**Exercise:** Set down each record below exactly as it stands. Pictures are not part of the copy.
..............................
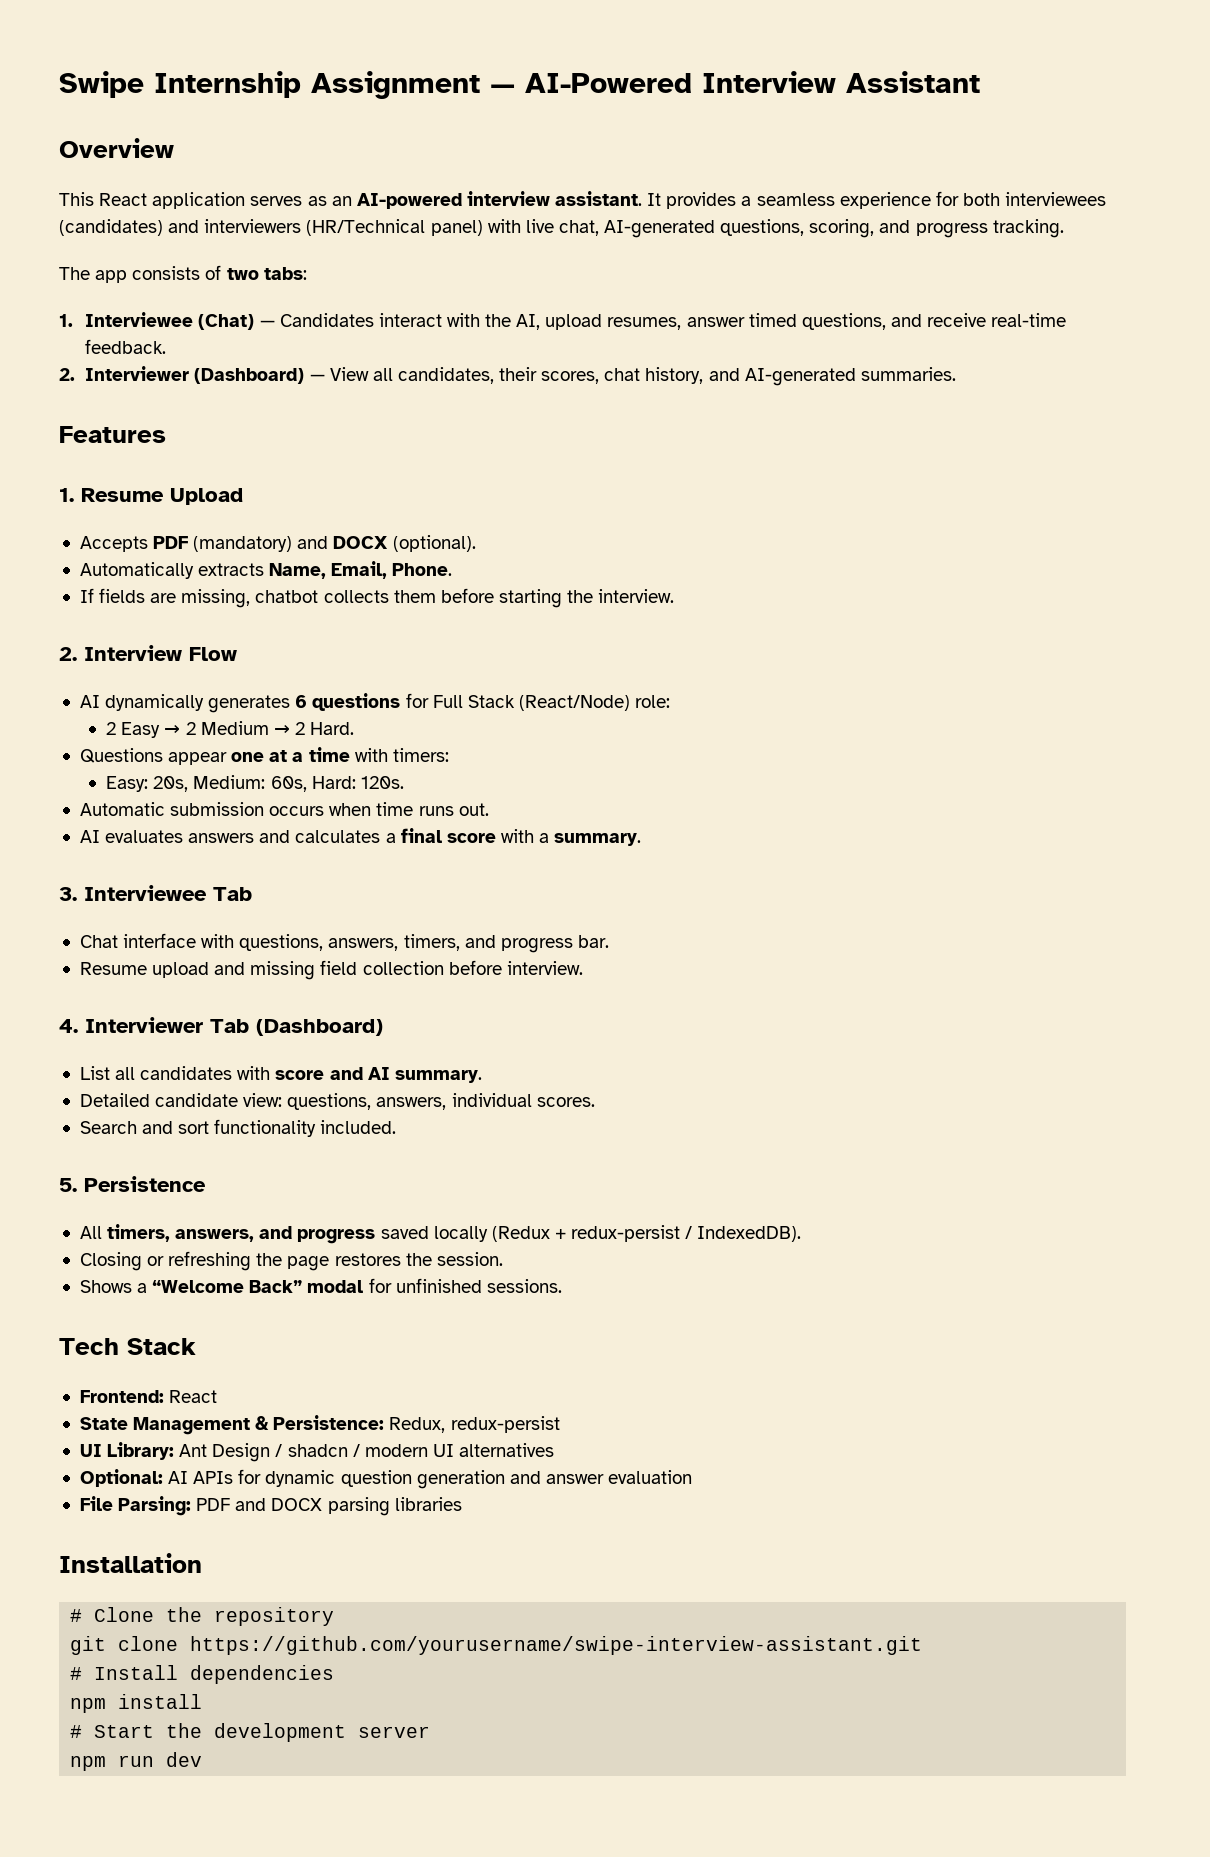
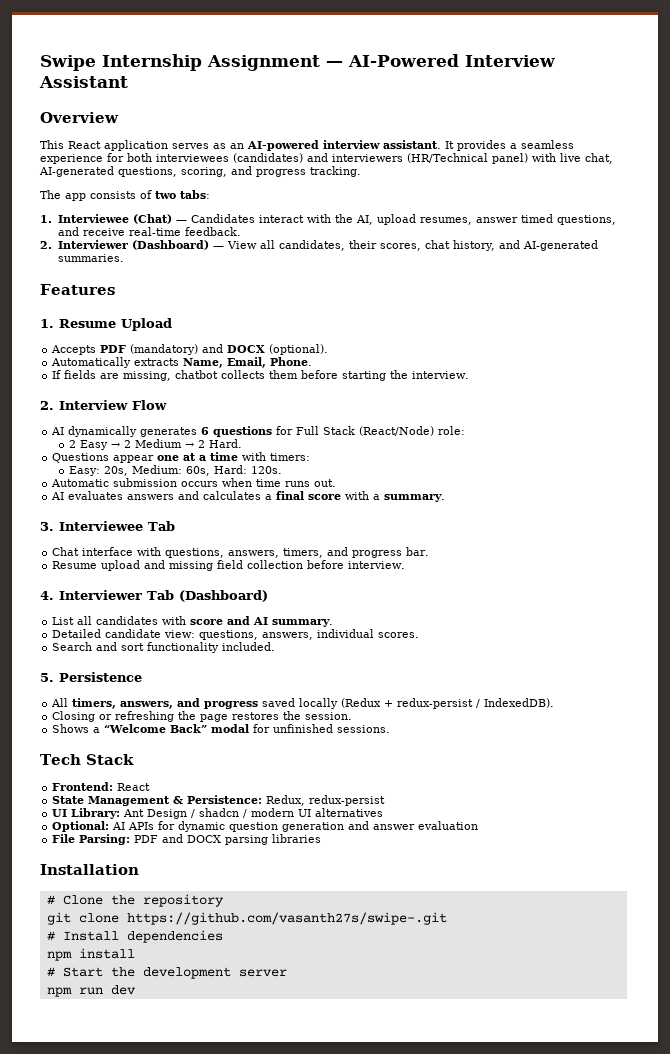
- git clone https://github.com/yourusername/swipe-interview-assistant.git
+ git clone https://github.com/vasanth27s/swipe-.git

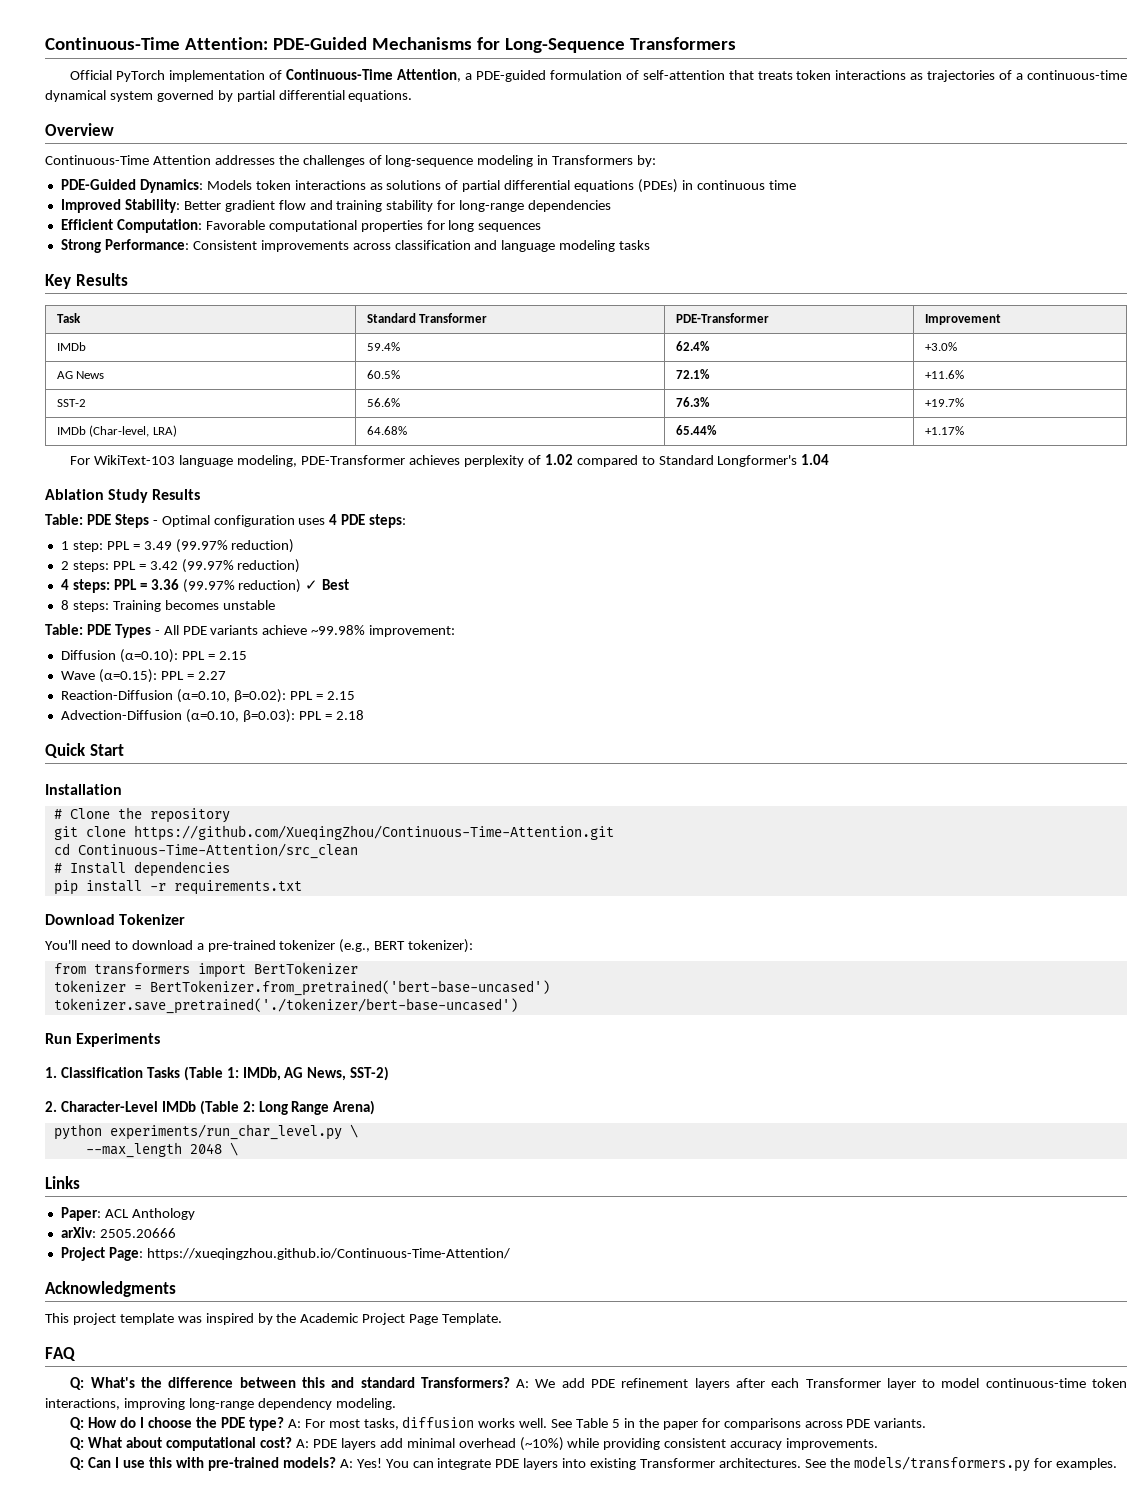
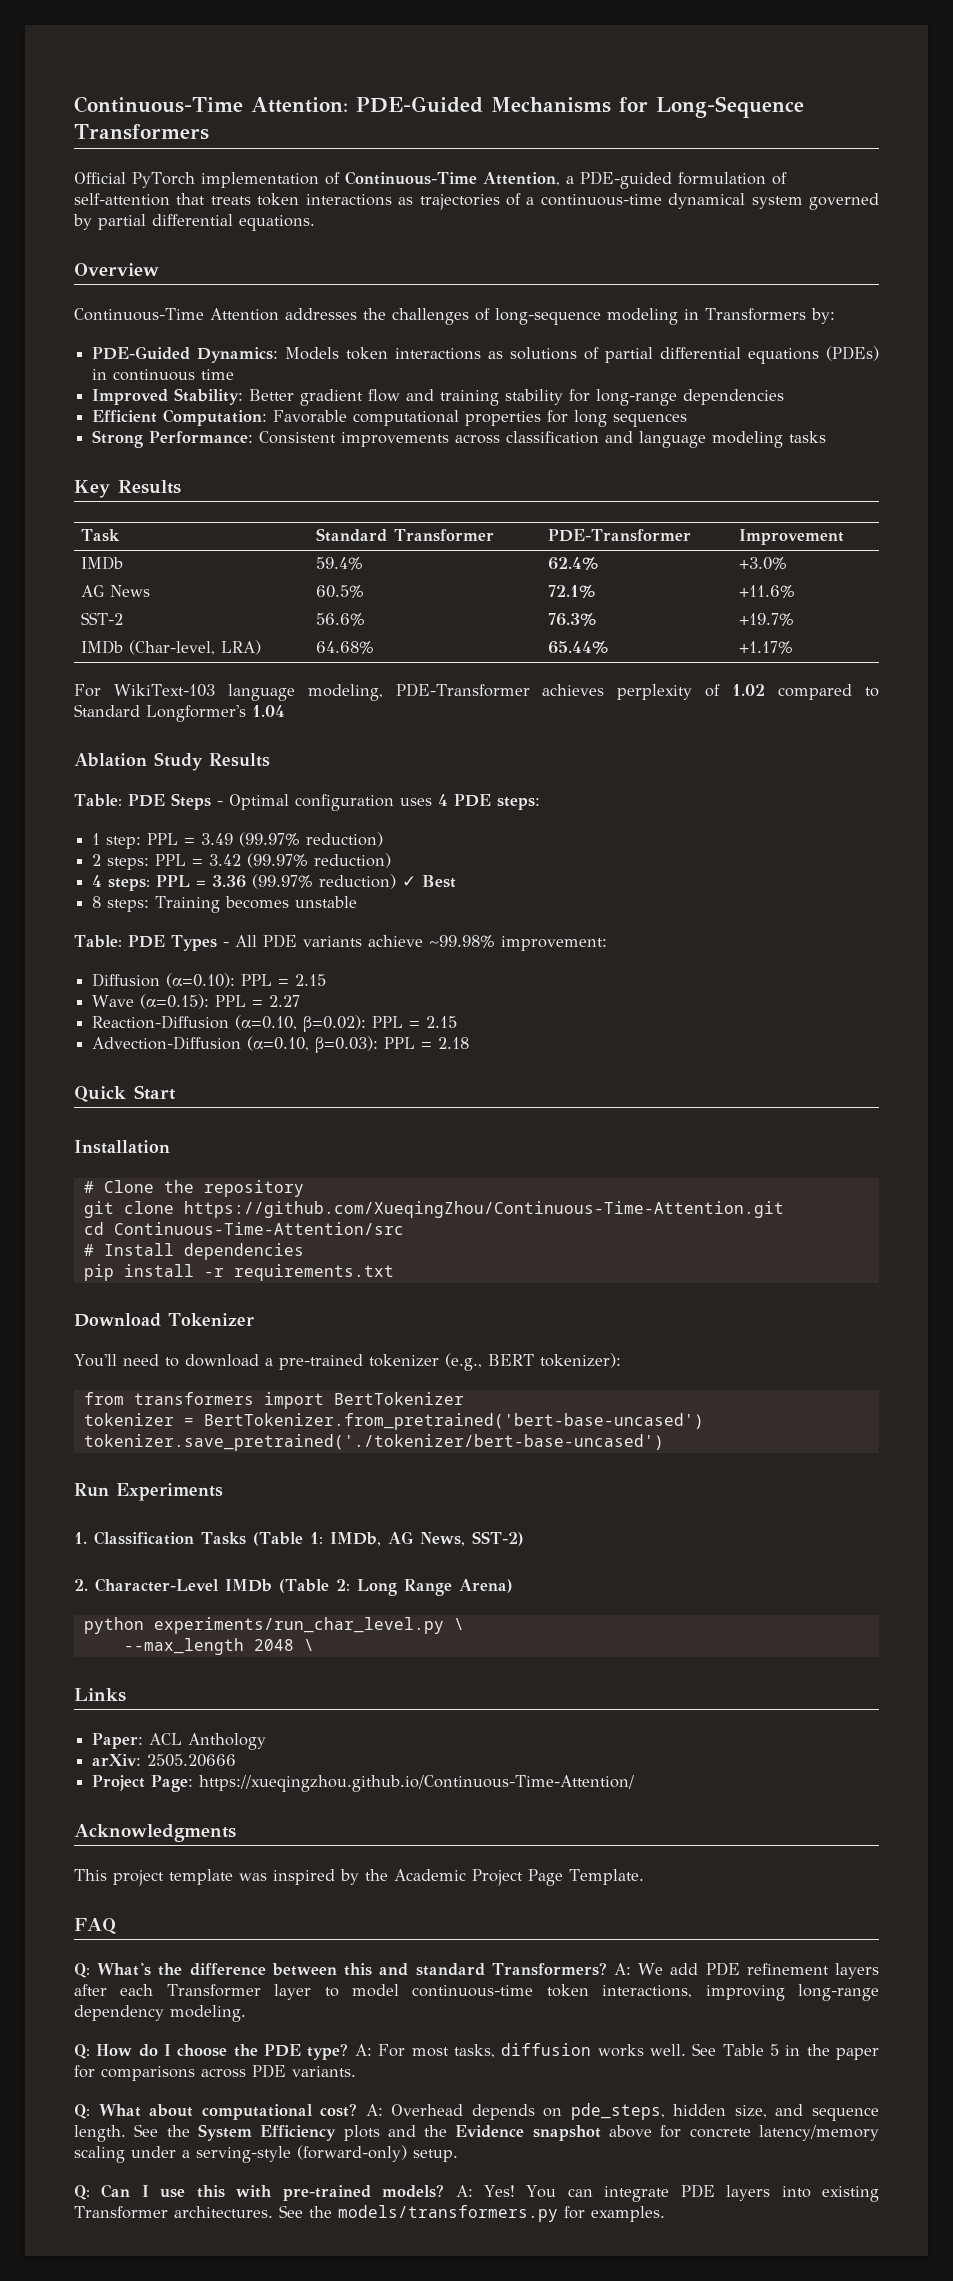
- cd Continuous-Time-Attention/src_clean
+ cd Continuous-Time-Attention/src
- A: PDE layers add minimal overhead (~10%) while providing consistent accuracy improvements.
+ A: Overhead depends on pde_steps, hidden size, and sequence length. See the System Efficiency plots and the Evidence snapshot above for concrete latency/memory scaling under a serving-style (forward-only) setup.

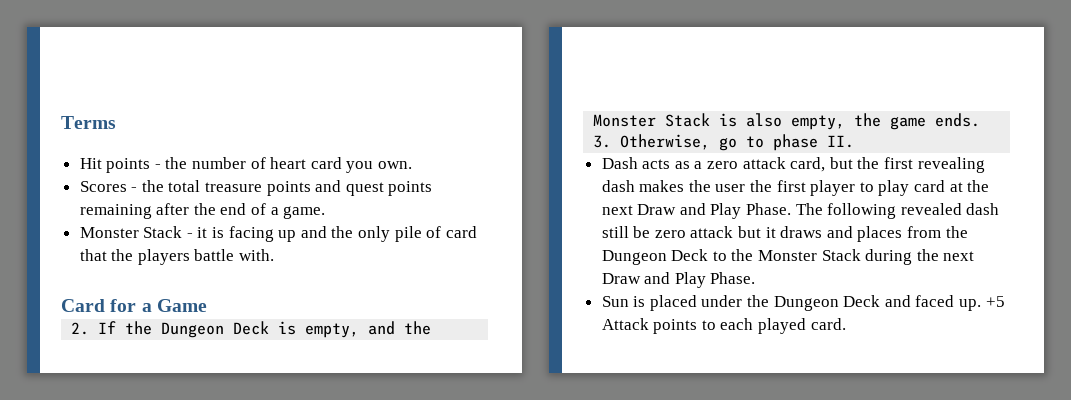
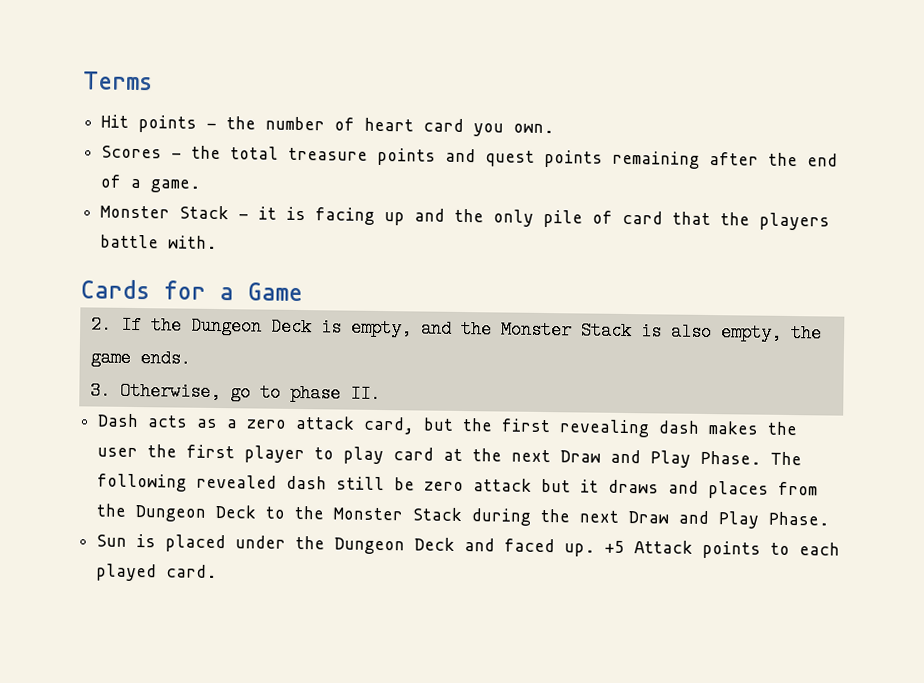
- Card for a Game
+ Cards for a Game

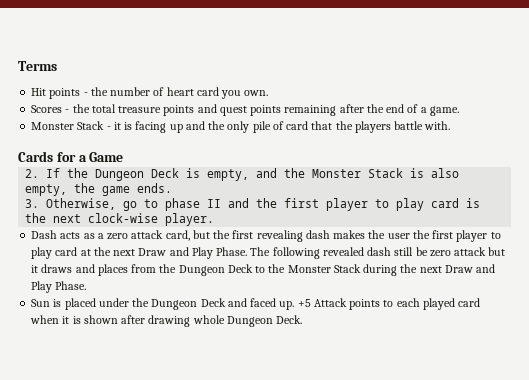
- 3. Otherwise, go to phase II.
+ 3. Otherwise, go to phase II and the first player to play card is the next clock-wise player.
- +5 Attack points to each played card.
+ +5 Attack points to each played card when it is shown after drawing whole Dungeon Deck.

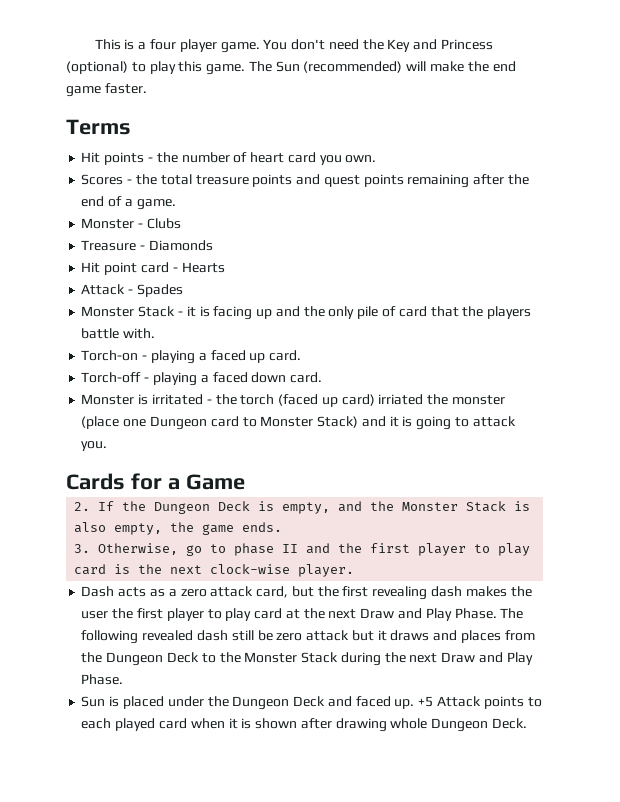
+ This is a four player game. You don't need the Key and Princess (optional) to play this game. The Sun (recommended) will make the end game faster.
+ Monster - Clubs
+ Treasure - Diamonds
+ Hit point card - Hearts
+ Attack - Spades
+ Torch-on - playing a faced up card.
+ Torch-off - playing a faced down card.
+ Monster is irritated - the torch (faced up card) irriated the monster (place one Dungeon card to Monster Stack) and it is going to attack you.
..............................
**Your solution:**
- git clone https://github.com/yourusername/swipe-interview-assistant.git
+ git clone https://github.com/vasanth27s/swipe-.git

- cd Continuous-Time-Attention/src_clean
+ cd Continuous-Time-Attention/src
- A: PDE layers add minimal overhead (~10%) while providing consistent accuracy improvements.
+ A: Overhead depends on pde_steps, hidden size, and sequence length. See the System Efficiency plots and the Evidence snapshot above for concrete latency/memory scaling under a serving-style (forward-only) setup.

- Card for a Game
+ Cards for a Game

- 3. Otherwise, go to phase II.
+ 3. Otherwise, go to phase II and the first player to play card is the next clock-wise player.
- +5 Attack points to each played card.
+ +5 Attack points to each played card when it is shown after drawing whole Dungeon Deck.

+ This is a four player game. You don't need the Key and Princess (optional) to play this game. The Sun (recommended) will make the end game faster.
+ Monster - Clubs
+ Treasure - Diamonds
+ Hit point card - Hearts
+ Attack - Spades
+ Torch-on - playing a faced up card.
+ Torch-off - playing a faced down card.
+ Monster is irritated - the torch (faced up card) irriated the monster (place one Dungeon card to Monster Stack) and it is going to attack you.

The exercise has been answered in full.